Harry and Meghan received their respective titles -- the Duke and Duchess of Sussex -- from Queen Elizabeth II when they tied the knot last May. Similarly, Harry's older brother and second in line of succession, Prince William, was made Duke of Cambridge in 2011 when he wed Kate Middleton (who became Her Royal Highness the Duchess of Cambridge).
King George V's 1917 decree stated that only the eldest son of the Prince of Wales' eldest son was entitled to be a prince, meaning only Prince George could receive that honor. However, Queen Elizabeth changed that in 2012 when she declared that all of William and Kate's children would be given Prince or Princess titles. Kate and William are parents to Prince George, 5, Princess Charlotte, 3, and Prince Louis, 11 months.
However, the same rule is currently not in place for Harry's children. As of right now, that means Baby Sussex probably won't be a Prince or Princess, unless Queen Elizabeth chooses to make that declaration.
It seems like Meghan and Harry would be totally cool with that, however.
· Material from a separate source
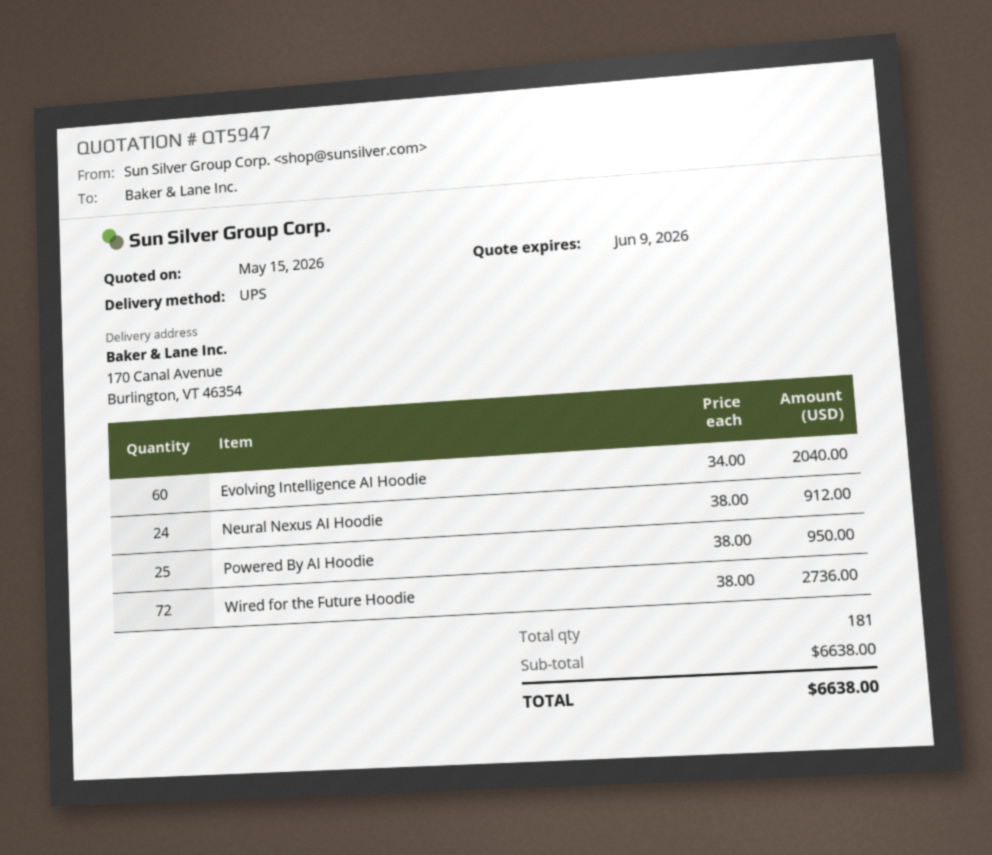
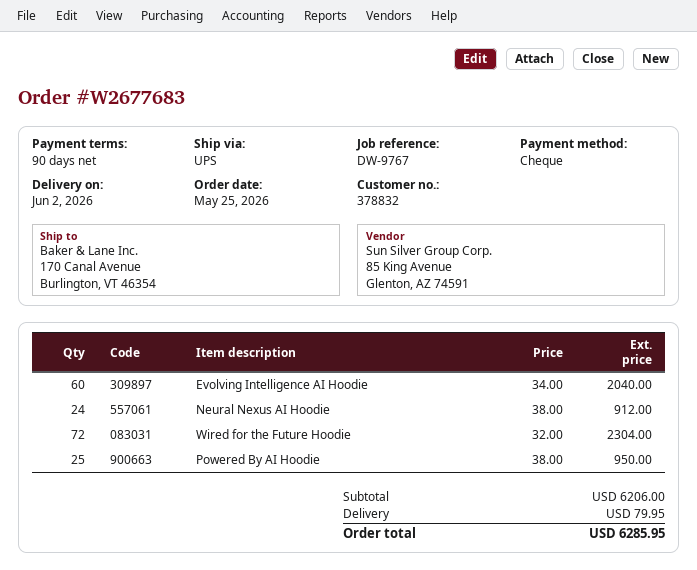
Wired for the Future Hoodie: 72 x 38.00 = 2736.00 -> 72 x 32.00 = 2304.00
subtotal: 6638.00 -> 6206.00
shipping: none -> 79.95
total: 6638.00 -> 6285.95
A source told ET late last year that the two are planning to give their first child as "normal an upbringing as possible."
"Meghan and Harry, who want to use their platform and profile to further their humanitarian and charitable interests, want to pass on those same values to their children," the source said at the time. "They plan to spend a considerable amount of time in their Cotswold home and [Meghan's mother] Doria [Ragland] will have a prominent role in their family as the children's grandmother."
"Their children are expected to one day have regular jobs, and will be raised to appreciate the differences in society," the source added. "They will have a healthy respect for boundaries like other children. They will have chores at home and be brought up with respect."